Excerpts from a dataset:

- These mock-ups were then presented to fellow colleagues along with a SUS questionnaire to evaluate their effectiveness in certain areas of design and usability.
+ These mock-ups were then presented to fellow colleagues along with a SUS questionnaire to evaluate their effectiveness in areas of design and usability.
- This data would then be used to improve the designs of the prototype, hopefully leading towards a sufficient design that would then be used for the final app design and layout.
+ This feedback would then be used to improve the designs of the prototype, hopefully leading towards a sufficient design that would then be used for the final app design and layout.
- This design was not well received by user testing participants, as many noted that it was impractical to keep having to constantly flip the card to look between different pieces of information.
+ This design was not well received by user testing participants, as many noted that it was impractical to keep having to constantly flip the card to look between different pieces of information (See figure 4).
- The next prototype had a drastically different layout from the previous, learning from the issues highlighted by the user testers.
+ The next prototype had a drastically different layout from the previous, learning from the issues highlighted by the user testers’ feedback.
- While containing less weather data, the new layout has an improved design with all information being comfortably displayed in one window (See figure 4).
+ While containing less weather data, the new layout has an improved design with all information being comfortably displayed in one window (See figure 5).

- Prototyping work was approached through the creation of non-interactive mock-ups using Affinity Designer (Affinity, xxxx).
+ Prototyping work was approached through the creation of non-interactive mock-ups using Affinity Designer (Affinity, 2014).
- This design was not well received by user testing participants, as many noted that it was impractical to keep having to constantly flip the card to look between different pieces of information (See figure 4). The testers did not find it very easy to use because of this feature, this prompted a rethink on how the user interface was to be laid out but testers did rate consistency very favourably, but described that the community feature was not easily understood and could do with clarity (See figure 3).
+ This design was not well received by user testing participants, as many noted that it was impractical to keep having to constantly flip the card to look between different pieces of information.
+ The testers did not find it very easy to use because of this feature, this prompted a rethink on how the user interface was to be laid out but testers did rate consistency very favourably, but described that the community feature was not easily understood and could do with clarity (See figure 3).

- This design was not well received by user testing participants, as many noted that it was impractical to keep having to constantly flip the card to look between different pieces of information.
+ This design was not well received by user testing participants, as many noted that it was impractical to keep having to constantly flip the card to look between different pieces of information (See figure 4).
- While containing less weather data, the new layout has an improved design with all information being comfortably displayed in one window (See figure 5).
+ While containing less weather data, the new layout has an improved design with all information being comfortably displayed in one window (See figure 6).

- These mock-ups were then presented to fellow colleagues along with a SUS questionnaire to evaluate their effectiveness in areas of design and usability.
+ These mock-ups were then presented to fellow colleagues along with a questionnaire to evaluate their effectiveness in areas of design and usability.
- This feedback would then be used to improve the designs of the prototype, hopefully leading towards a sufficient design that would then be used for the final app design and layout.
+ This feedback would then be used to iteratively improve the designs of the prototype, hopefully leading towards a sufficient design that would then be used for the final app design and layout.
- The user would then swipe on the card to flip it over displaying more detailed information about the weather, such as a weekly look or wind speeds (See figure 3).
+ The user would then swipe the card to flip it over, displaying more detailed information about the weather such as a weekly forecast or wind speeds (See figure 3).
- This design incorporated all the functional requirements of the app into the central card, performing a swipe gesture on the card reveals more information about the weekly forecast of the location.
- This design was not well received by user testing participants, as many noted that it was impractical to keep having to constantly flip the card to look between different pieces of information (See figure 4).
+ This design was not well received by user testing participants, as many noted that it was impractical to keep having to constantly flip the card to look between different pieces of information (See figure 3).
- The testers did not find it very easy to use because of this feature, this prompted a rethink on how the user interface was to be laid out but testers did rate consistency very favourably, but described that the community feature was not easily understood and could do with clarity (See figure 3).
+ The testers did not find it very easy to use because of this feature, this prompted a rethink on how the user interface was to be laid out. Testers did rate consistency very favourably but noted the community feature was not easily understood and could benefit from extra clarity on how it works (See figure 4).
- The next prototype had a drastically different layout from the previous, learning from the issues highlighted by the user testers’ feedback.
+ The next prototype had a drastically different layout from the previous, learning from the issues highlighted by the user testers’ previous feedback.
* * *
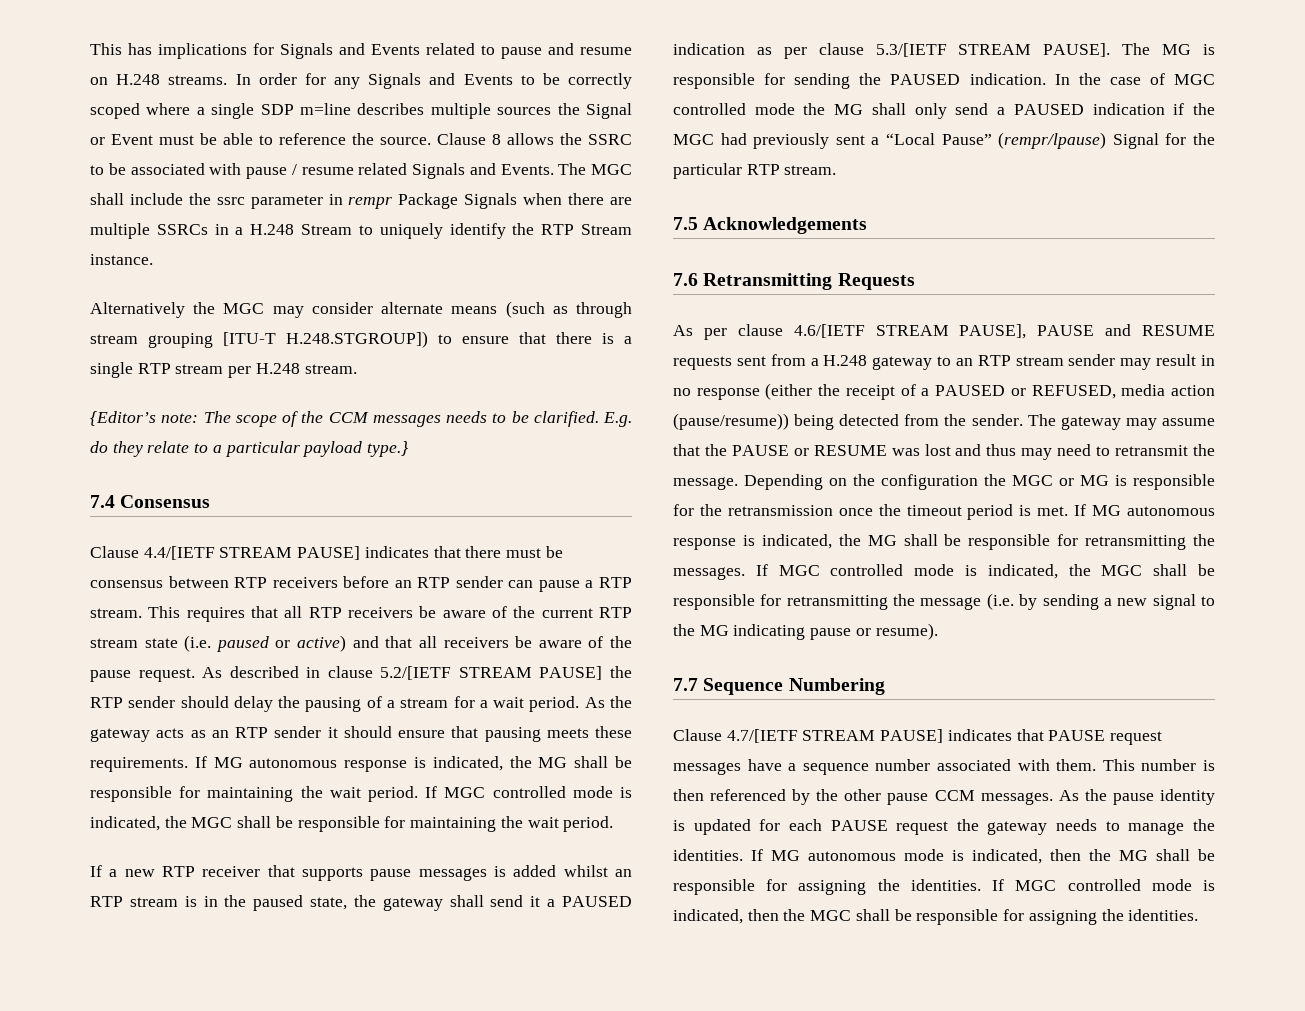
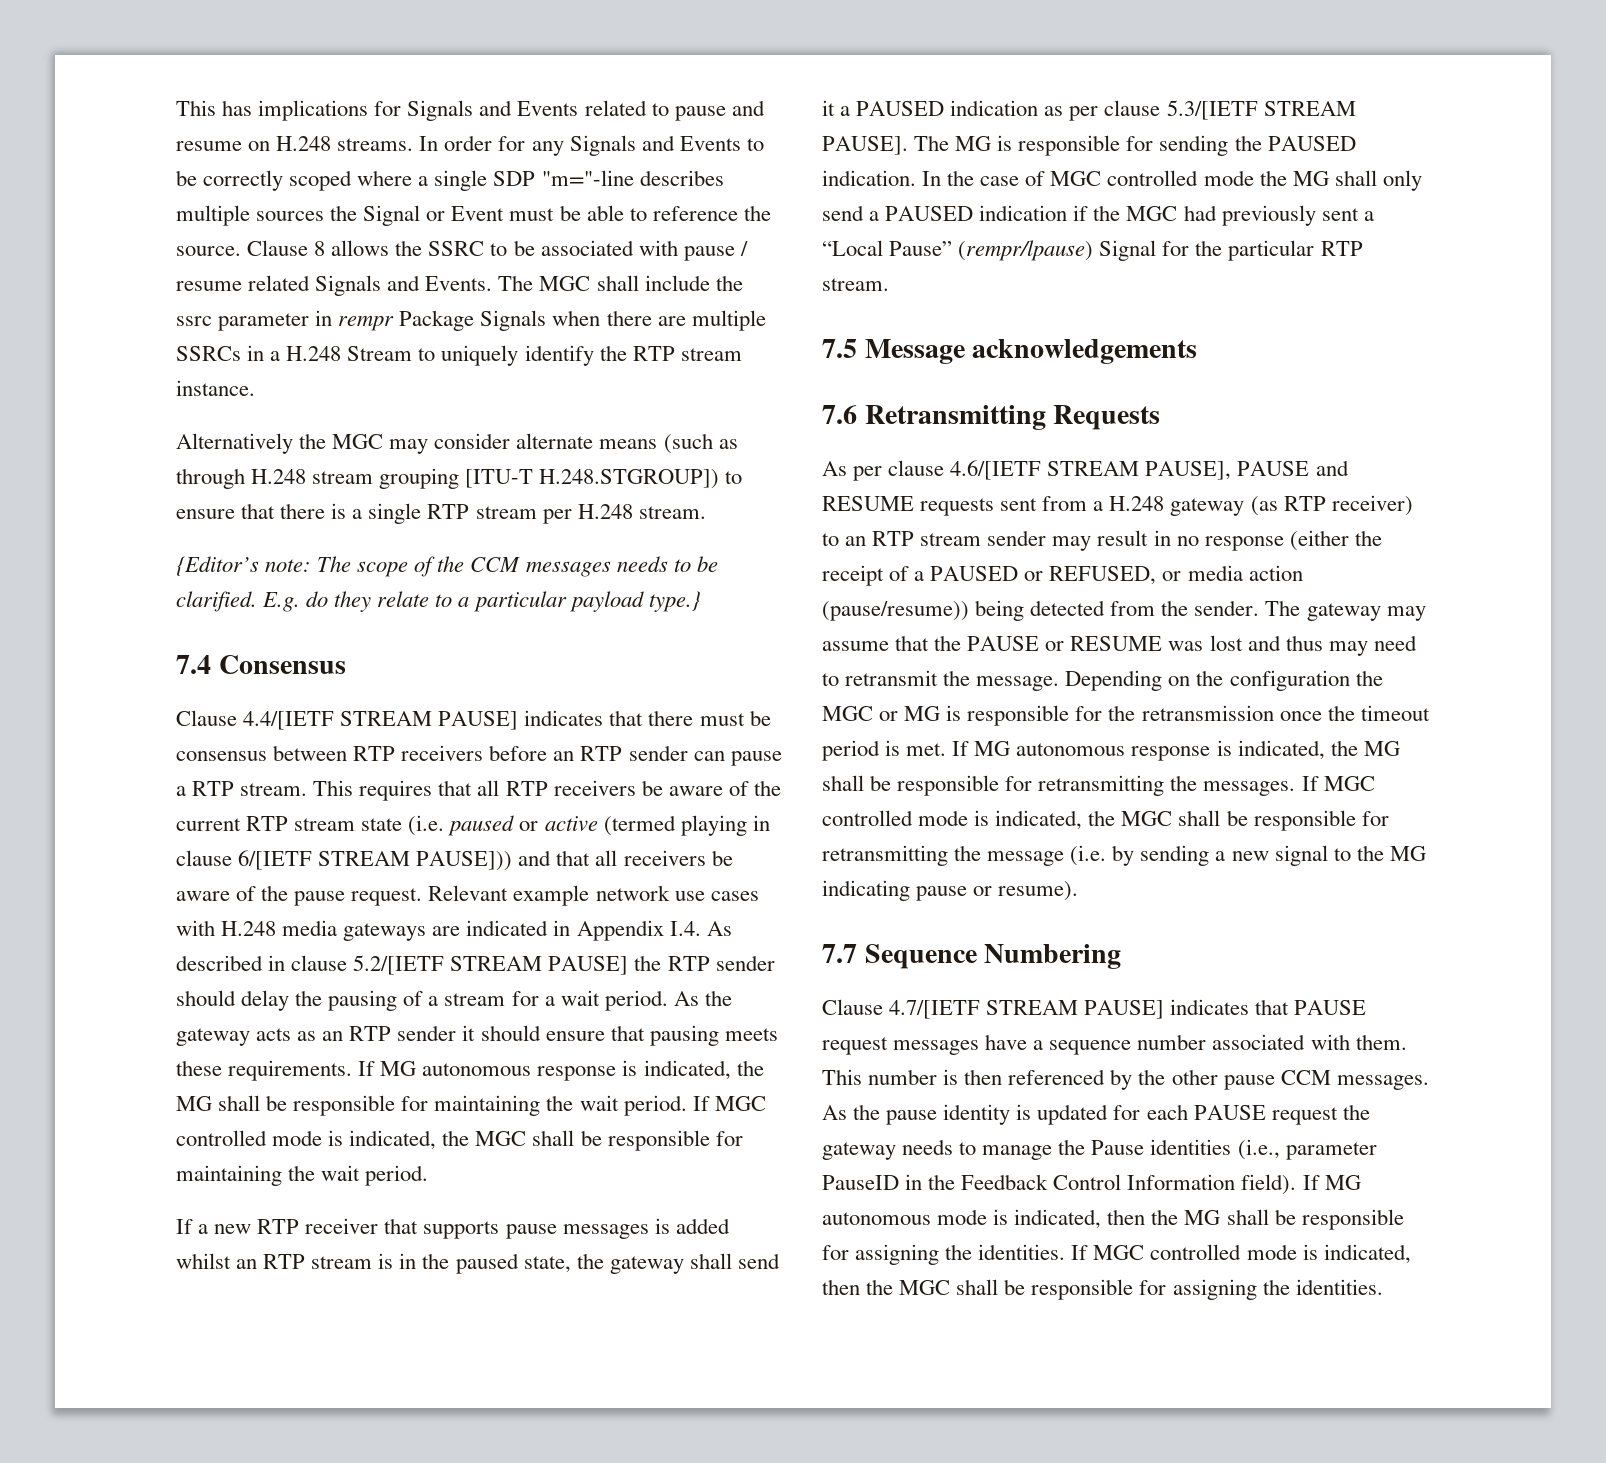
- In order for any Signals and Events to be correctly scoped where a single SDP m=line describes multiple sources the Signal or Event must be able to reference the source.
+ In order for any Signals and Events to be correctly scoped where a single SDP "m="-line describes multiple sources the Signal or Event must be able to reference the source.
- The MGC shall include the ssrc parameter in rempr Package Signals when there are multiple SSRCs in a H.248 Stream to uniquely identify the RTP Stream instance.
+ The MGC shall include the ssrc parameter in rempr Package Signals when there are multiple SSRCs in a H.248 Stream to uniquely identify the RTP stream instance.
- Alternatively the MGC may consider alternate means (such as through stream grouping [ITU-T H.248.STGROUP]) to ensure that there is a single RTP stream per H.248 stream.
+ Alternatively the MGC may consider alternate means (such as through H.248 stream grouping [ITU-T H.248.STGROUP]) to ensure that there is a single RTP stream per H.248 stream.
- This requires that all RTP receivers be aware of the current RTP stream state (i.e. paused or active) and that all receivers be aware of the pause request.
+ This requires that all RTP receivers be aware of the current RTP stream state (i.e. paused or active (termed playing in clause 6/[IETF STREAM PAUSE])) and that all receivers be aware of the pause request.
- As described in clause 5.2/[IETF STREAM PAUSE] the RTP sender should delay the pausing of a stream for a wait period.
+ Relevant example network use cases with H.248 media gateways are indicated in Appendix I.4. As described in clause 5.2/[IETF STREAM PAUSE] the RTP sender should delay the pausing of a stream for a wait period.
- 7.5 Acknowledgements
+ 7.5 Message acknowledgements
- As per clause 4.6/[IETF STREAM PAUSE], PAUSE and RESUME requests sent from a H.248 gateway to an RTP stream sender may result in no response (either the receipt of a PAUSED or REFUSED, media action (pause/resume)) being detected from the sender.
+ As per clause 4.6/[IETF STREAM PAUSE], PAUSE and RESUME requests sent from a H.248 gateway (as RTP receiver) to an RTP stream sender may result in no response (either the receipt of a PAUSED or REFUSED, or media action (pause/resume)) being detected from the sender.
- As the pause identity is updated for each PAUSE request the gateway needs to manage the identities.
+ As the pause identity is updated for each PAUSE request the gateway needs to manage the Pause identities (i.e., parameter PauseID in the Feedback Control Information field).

◆ **Instructions for the task**: Return every line of the records in which the word "instance" is found.

◆ **Reply to the task**:
- The MGC shall include the ssrc parameter in rempr Package Signals when there are multiple SSRCs in a H.248 Stream to uniquely identify the RTP Stream instance.
+ The MGC shall include the ssrc parameter in rempr Package Signals when there are multiple SSRCs in a H.248 Stream to uniquely identify the RTP stream instance.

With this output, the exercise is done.